Documentation from Falk's professional career, in particular with the United States Army Civil Censorship Division during and after World War II, makes up the bulk of the collection.
Edna Ehrlich Papers
The Edna Ehrlich Papers, dating from 1898-2014, document the personal and professional life of Edna Ehrlich, an economist with the Federal Reserve of New York for 43 years. The collection focuses on her work as an economist expert in Asian markets and her relationships with her husband Otto Ehrlich, an economy professor, and her friend Jin Xiang, a Chinese composer. The collection contains personal documents and images relating to the Gottesman and Ehrlich families; Otto Ehrlich's interests in art and musical history; photographs, slides, albums, and other vacation documents from Ehrlich's travels; interviews, writings, and correspondence from her work as a consultant and economist at the Federal Reserve; administrative and concert planning documents for the East-West Music Exchange Association; and Jin Xiang's compositions, concert programs and reviews, and correspondence relating to royalties, organizations, other musicians, and professional opportunities.
Edouard Roditi Collection
The collection documents professional activities of Edouard Roditi as a art historian and critic and consist of manuscripts, notes, research files, and a wealth of art catalogues, press release, photographs, and exhibit invitations.

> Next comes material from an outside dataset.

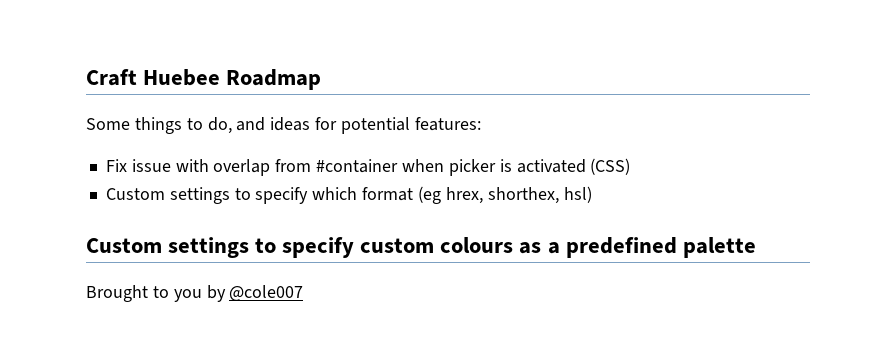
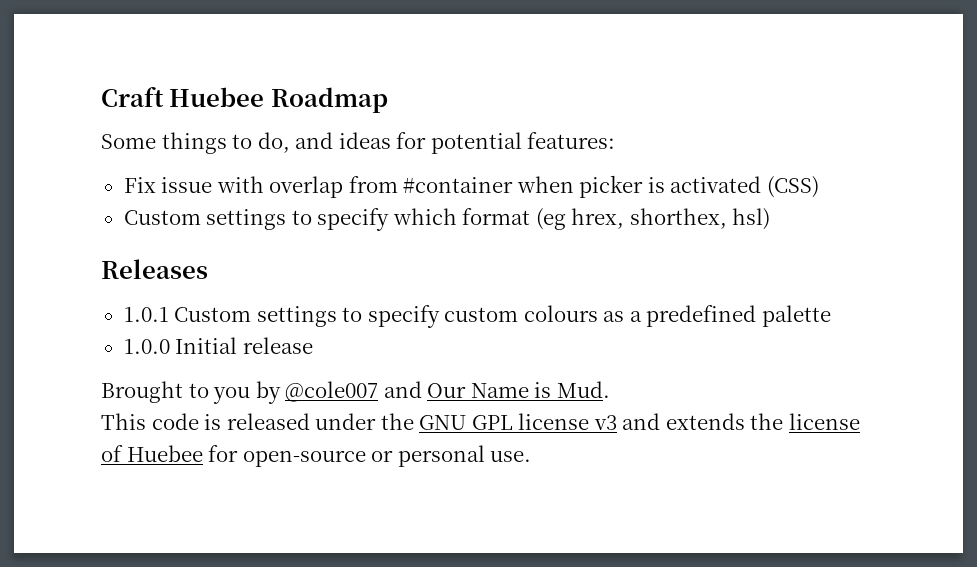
(592, 194) none -> [101,259,208,279] [123,307,169,322] Releases // 1.0.1
(756, 247) none -> [123,337,313,354] // 1.0.0 Initial release
(304, 293) none -> [383,381,610,398] [101,413,860,430] [101,445,532,467] and Our Name is Mud. // This code is released under the GNU GPL license v3 and extends the license of Huebee for open-source or personal use.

Ehrlich - Tannenwald Family Collection
Correspondence and family trees of the Ehrlich-Tannenwald family, 1940-1995.
Eisner Family Collection
The Eisner Family Collection contains correspondence and other papers of this family from Berlin. Although much of the collection is correspondence, there are also invitations and other material relating to family celebrations, notes, and a will.
Eleanor and Paul Alexander Collection
Eleanor Alexander née Eyck (1913-2009) and her husband Paul Alexander (1910-1977) were both born in Berlin and immigrated to the United States in the 1930s, where Paul Alexander became a respected professor of Byzantine history. This collection mainly documents his education and career. Several folders also contain book reviews and biographical information related to the lawyer and historian Erich Eyck, Eleanor’s father. It also contains correspondence between Eleanor Eyck and her parents from the 1930s, a few photographs, a family tree, and a few materials relating to other family members.

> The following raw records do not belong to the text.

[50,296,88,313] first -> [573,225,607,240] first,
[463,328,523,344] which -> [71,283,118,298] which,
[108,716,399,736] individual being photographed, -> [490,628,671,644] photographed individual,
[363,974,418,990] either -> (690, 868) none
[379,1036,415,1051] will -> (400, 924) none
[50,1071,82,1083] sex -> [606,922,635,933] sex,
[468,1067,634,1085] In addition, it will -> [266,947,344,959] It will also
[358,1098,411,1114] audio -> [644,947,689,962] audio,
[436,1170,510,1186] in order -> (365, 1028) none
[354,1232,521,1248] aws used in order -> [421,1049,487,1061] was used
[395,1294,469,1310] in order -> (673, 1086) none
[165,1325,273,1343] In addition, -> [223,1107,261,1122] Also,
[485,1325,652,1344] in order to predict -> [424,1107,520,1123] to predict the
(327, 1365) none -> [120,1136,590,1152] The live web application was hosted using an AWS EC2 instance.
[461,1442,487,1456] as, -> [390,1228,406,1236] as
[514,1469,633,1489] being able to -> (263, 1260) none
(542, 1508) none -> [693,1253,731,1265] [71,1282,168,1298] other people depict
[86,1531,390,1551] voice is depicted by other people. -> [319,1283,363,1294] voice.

Eliane and Roger Herz-Fischler Family Collection
The Eliane and Roger Herz-Fischler Family collection contains the papers of their ancestors, including members of the Holländer, Sommer, Fischler (formerly Fischleiber or Fischleber), Furcht, Katzenstein and other related families. The collection focuses on documentation of their lives in Germany and the emigration of some family members and consists of official documents such as birth, death, and naturalization certificates, photographs, correspondence, educational papers, some genealogical notes, and a painting.

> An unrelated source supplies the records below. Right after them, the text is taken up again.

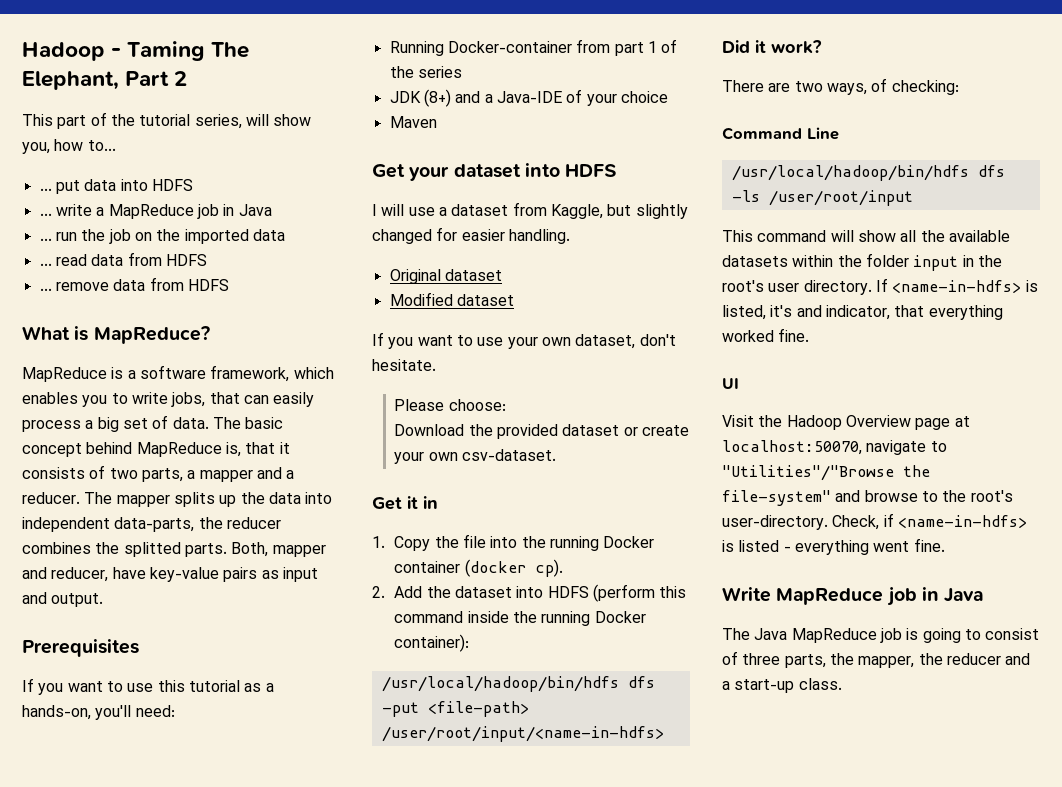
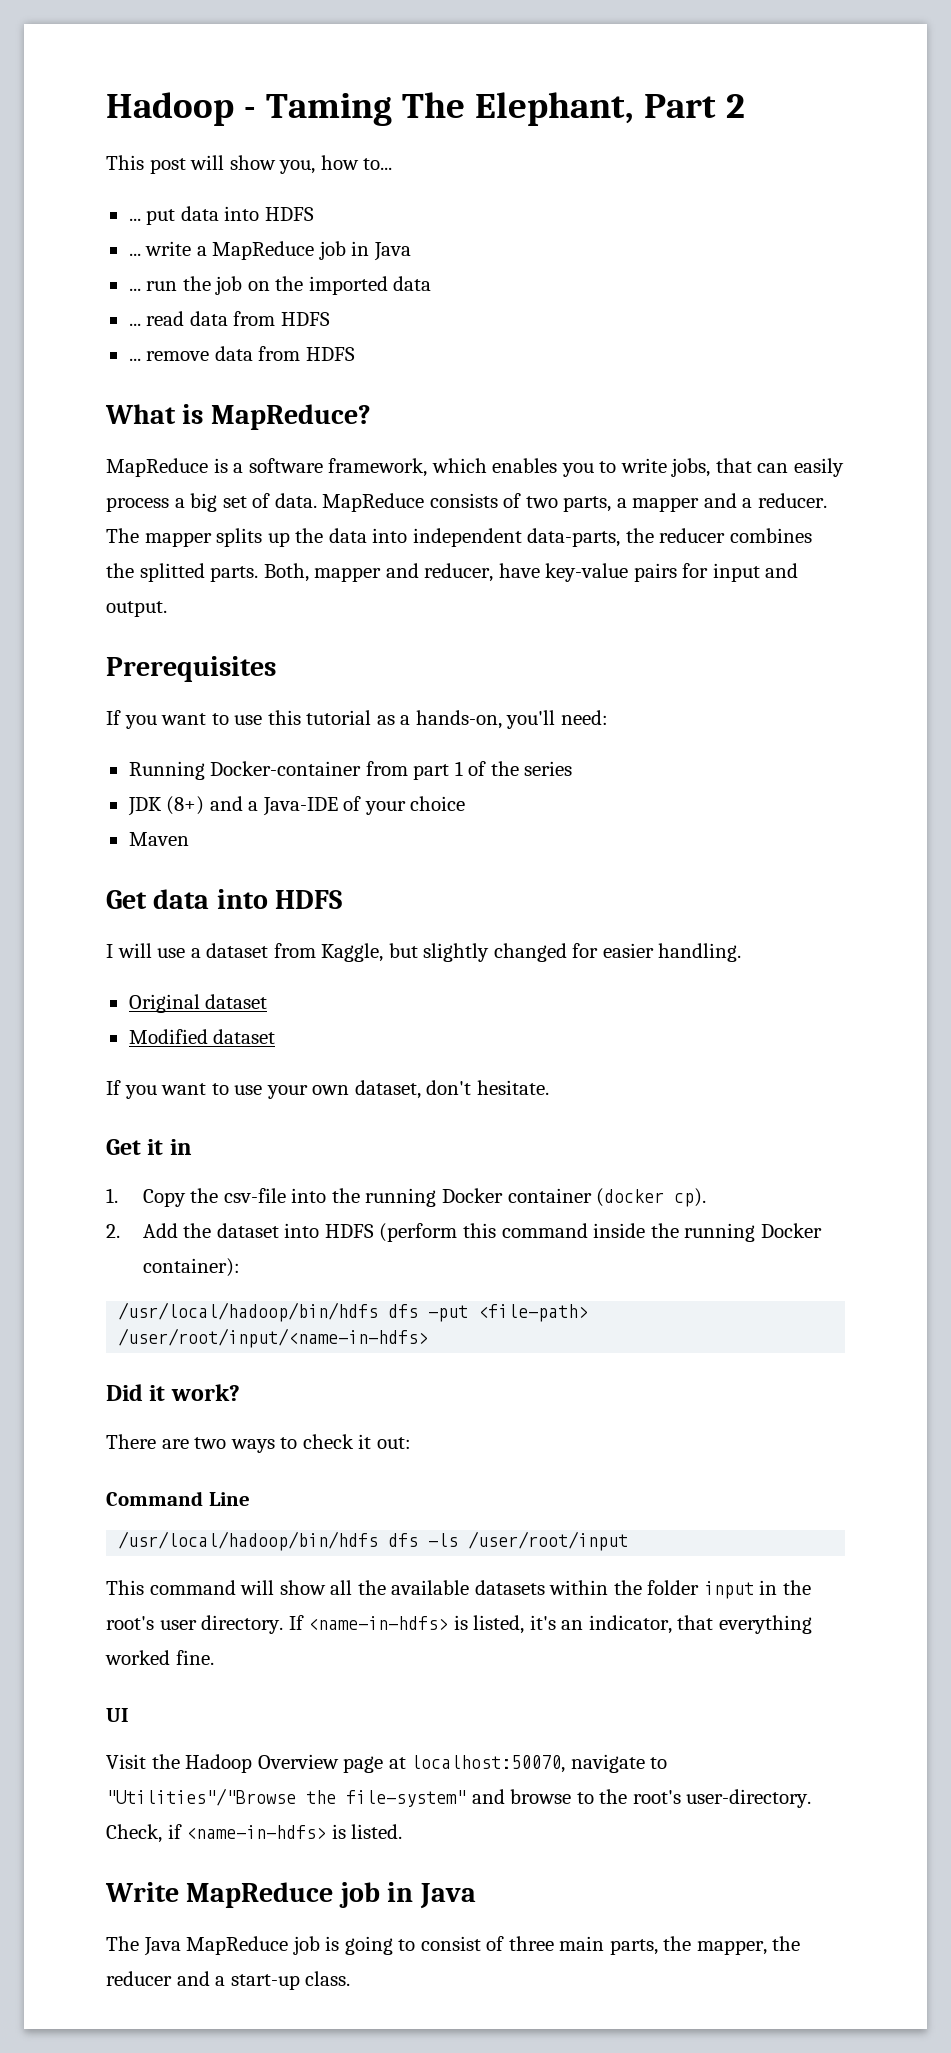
[57,112,242,129] part of the tutorial series, -> [149,158,186,174] post
[212,417,284,429] [22,442,290,457] The basic concept behind MapReduce is, that it -> [322,493,425,512] MapReduce
[261,570,279,579] as -> [682,563,709,578] for
[409,164,521,181] your dataset -> [153,889,210,909] data
[394,399,506,411] [394,424,690,439] [394,449,557,464] // Please choose: // Download the provided dataset or create your own csv-dataset. -> (549, 1087) none
[463,534,487,548] file -> [223,1188,286,1203] csv-file
[826,78,959,95] ways, of checking: -> [230,1434,411,1453] ways to check it out:
[796,305,822,317] and -> [561,1620,584,1630] an
[738,538,945,555] listed - everything went fine. -> [351,1824,403,1839] listed.
(781, 659) none -> [559,1936,605,1951] main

Elias Tcherikower Collection
The Elias Tcherikower Collection documents the professional and personal life of Elias Tcherikower, a scholar, communal activist, and one of the founders of the YIVO Institute for Jewish Research, and to a smaller extent personal life of his wife, Riva Tcherikower, née Teplitski. Collected here are Tcherikower’s writings, professional and personal correspondence, photographs, manuscripts by other scholars, research materials, printed materials, financial documents, conference and exhibit materials, minutes of meetings, bibliographic materials and personal materials of Riva Tcherikower, née Teplitski, and Chaim Tcherikower.